§ THE PROBLEM:
How many lines of the entries below include the word "actuellement"? Answer with the number alone.

§ MATERIAL FOR THE TASK:
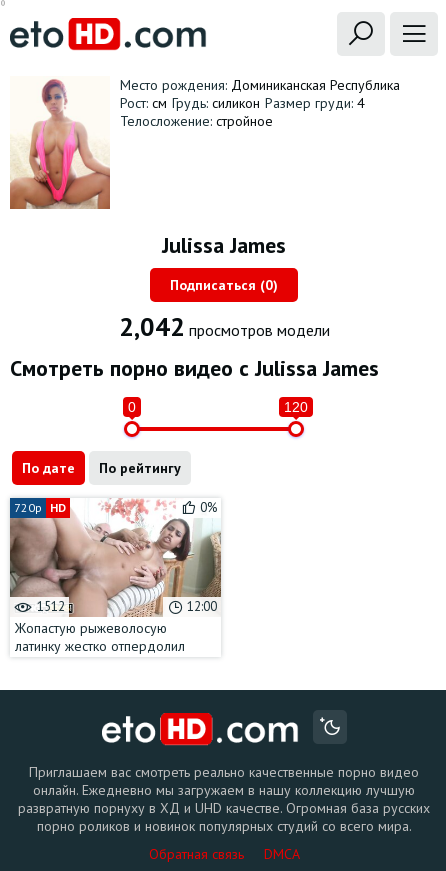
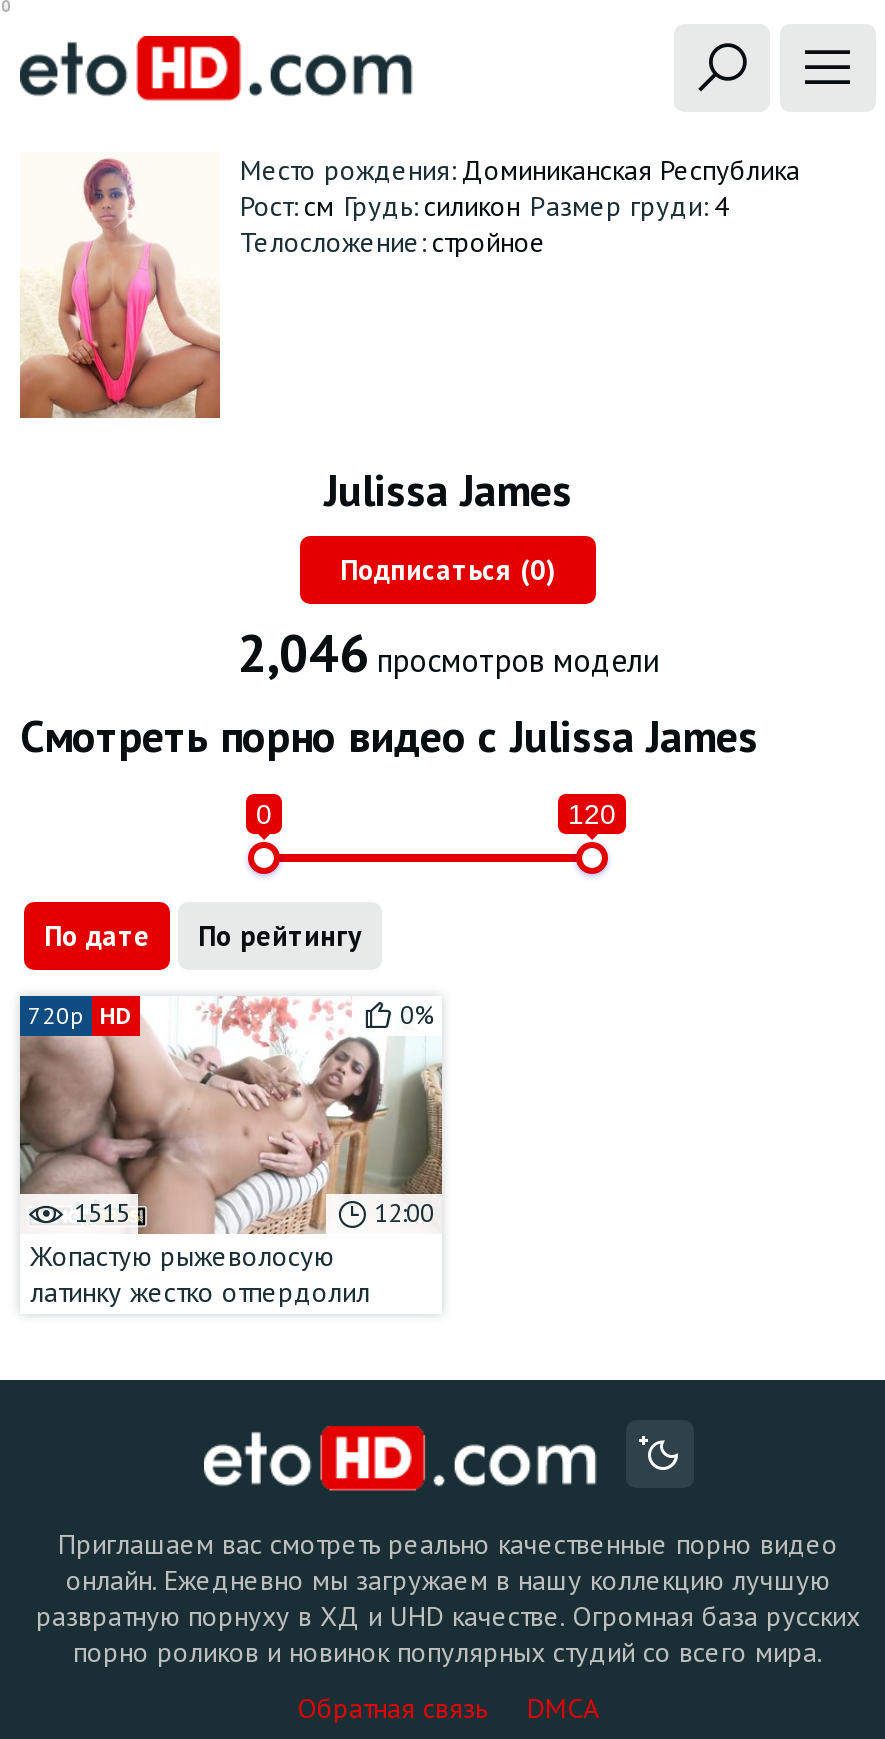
- 2,042 просмотров модели
+ 2,046 просмотров модели

- 1512
+ 1515
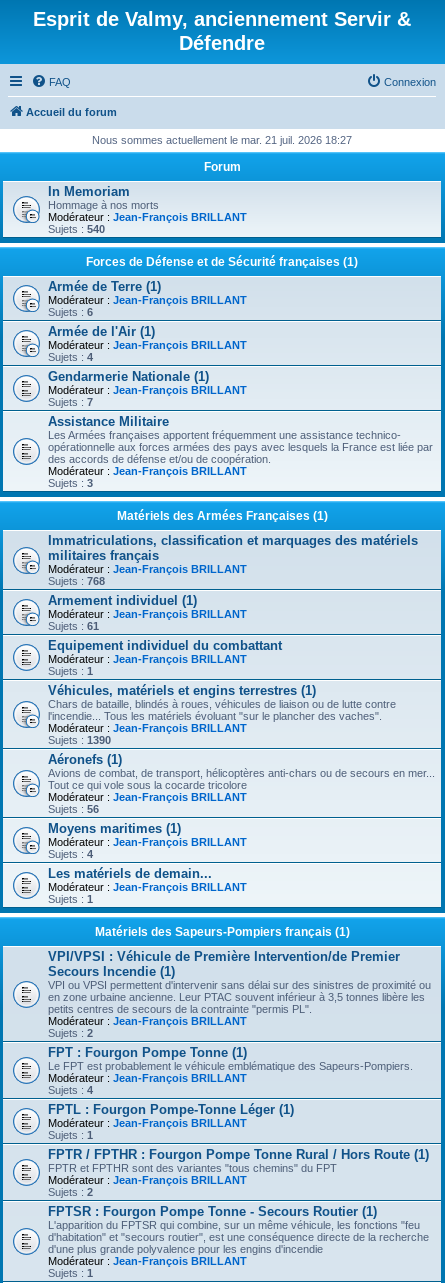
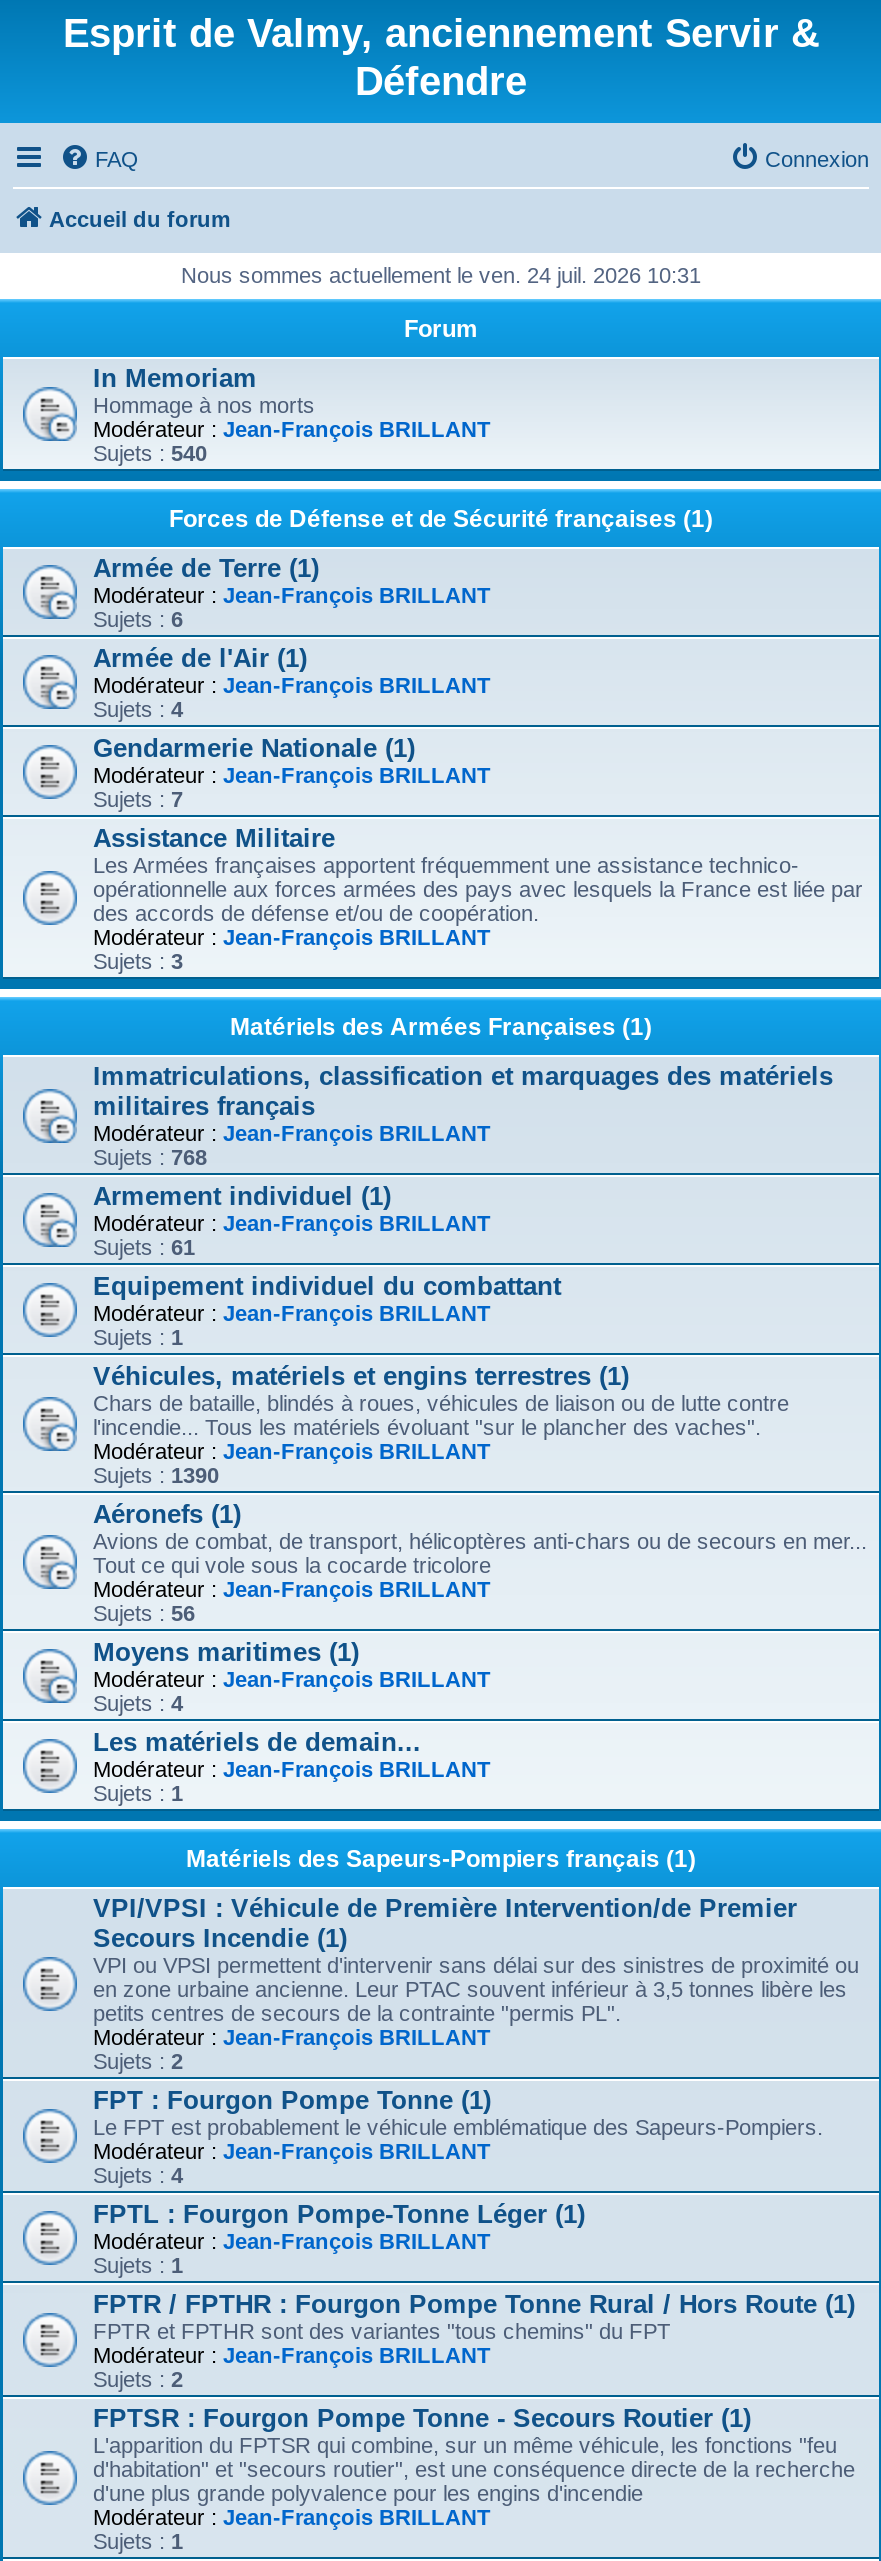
- Nous sommes actuellement le mar. 21 juil. 2026 18:27
+ Nous sommes actuellement le ven. 24 juil. 2026 10:31
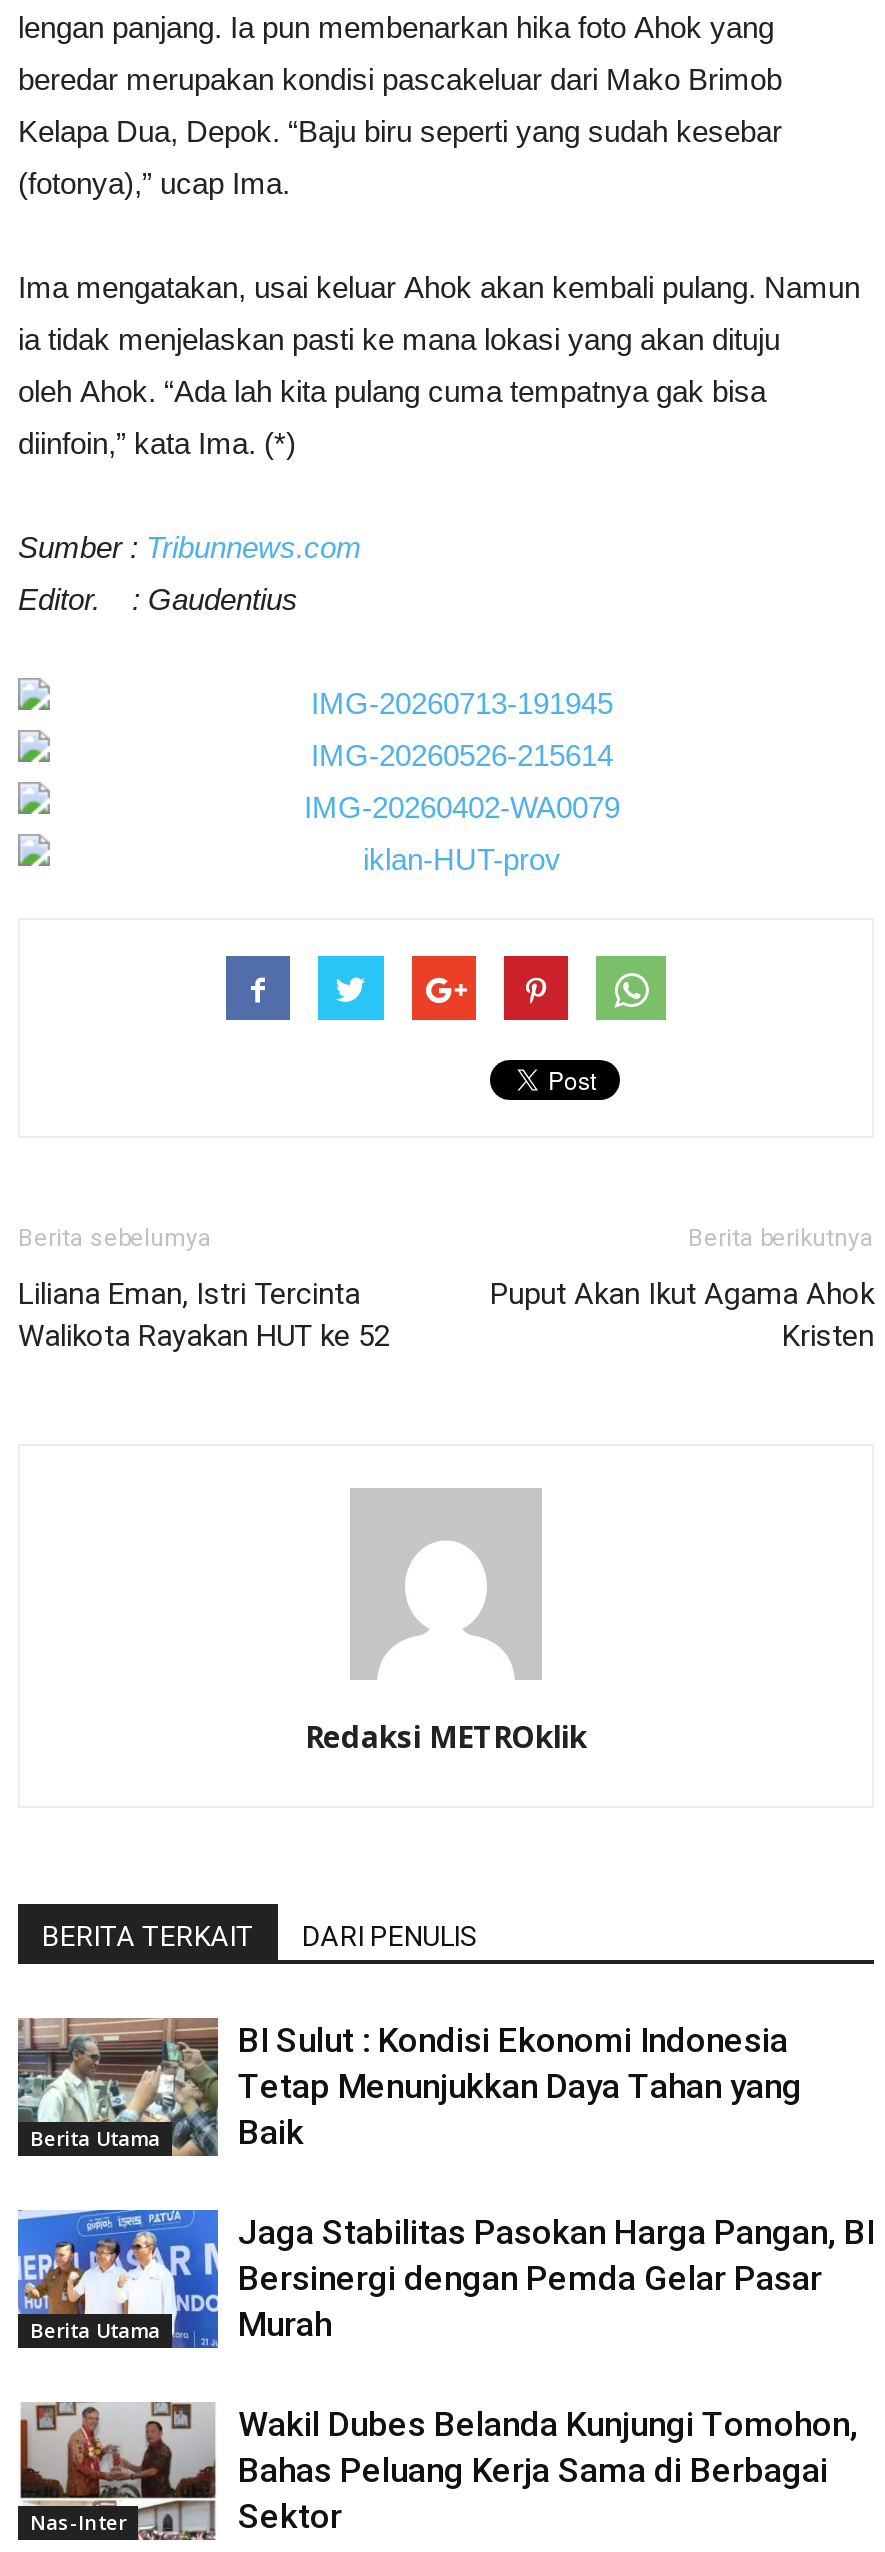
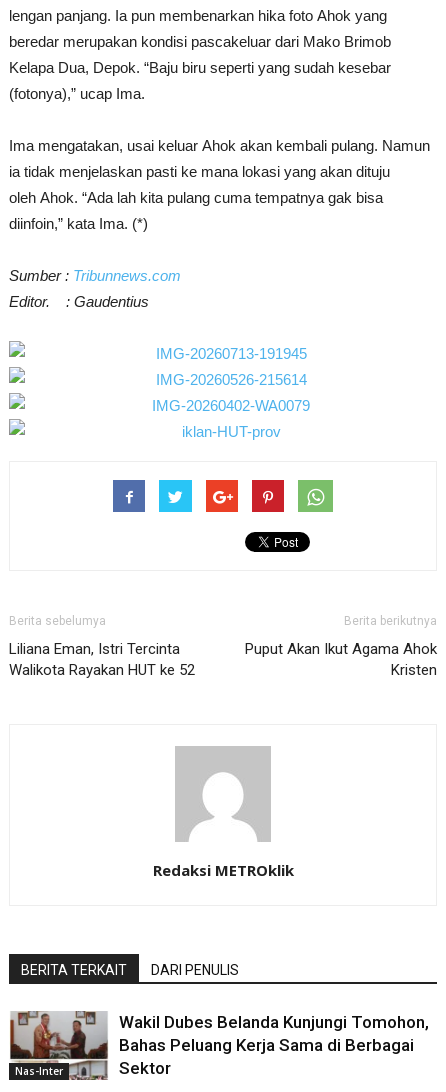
- [image]
- Berita Utama

- BI Sulut : Kondisi Ekonomi Indonesia
- Tetap Menunjukkan Daya Tahan yang
- Baik

- [image]
- Berita Utama

- Jaga Stabilitas Pasokan Harga Pangan, BI
- Bersinergi dengan Pemda Gelar Pasar
- Murah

§ OUTPUT:
2